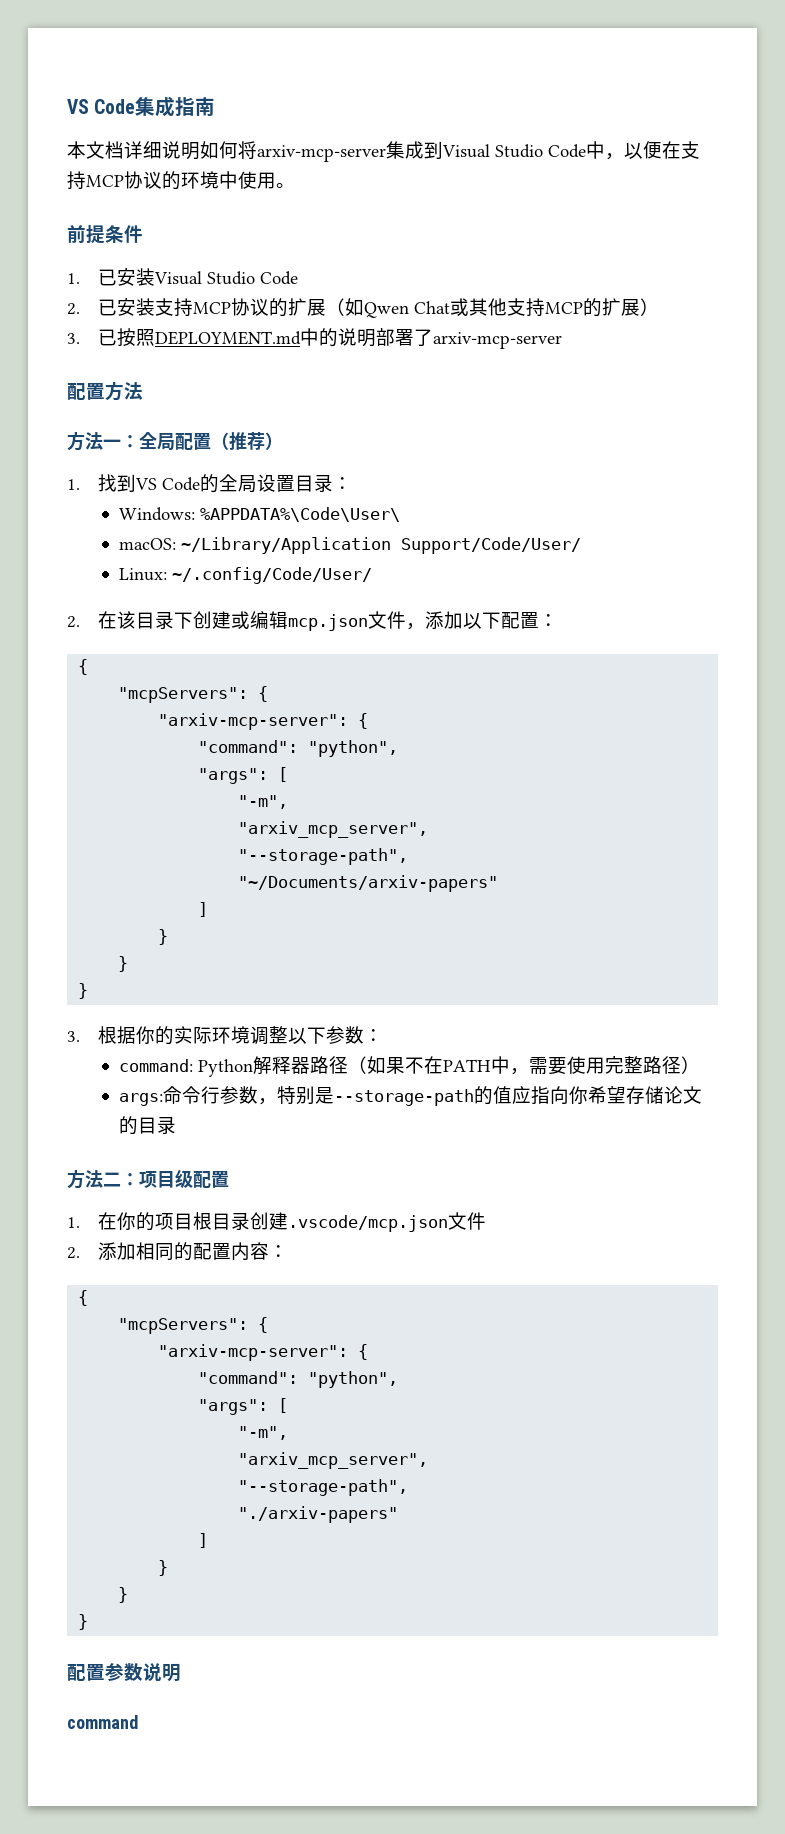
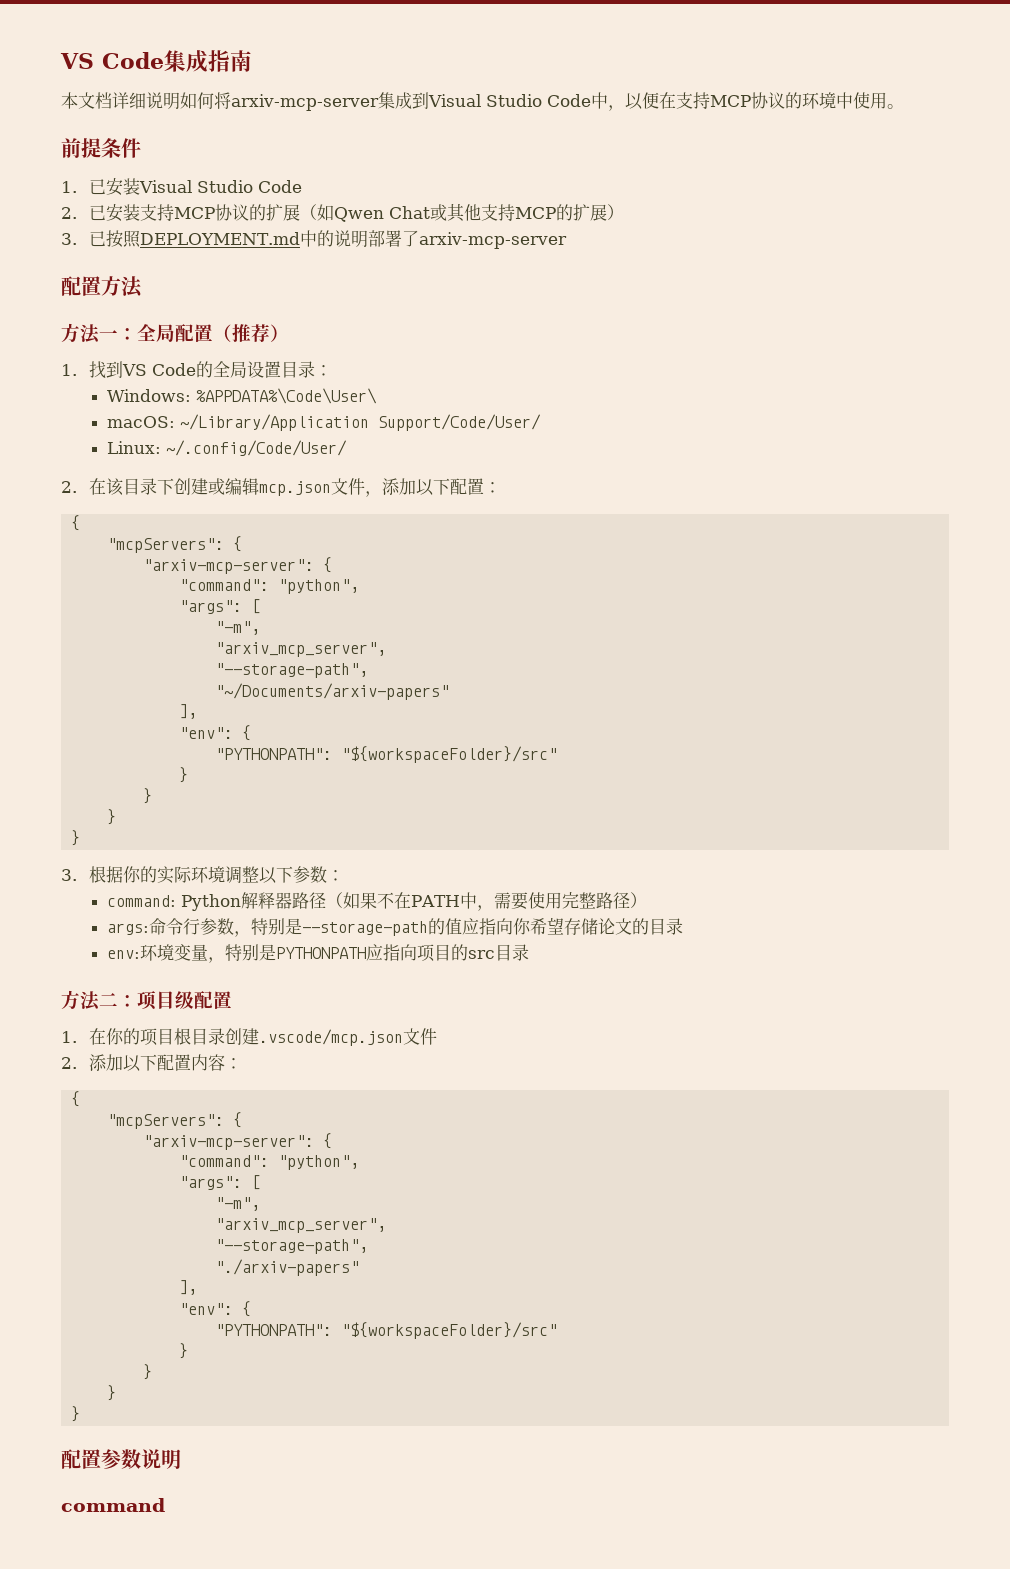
  "~/Documents/arxiv-papers"
- ]
+ ],
+ "env": {
+ "PYTHONPATH": "${workspaceFolder}/src"
+ }
+ env:环境变量，特别是PYTHONPATH应指向项目的src目录
- 2.添加相同的配置内容：
+ 2.添加以下配置内容：
  "./arxiv-papers"
- ]
+ ],
+ "env": {
+ "PYTHONPATH": "${workspaceFolder}/src"
+ }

------------

[Problem description] From the entries above, list each line with "papers" in it.

[Solved problem]
  "~/Documents/arxiv-papers"
  "./arxiv-papers"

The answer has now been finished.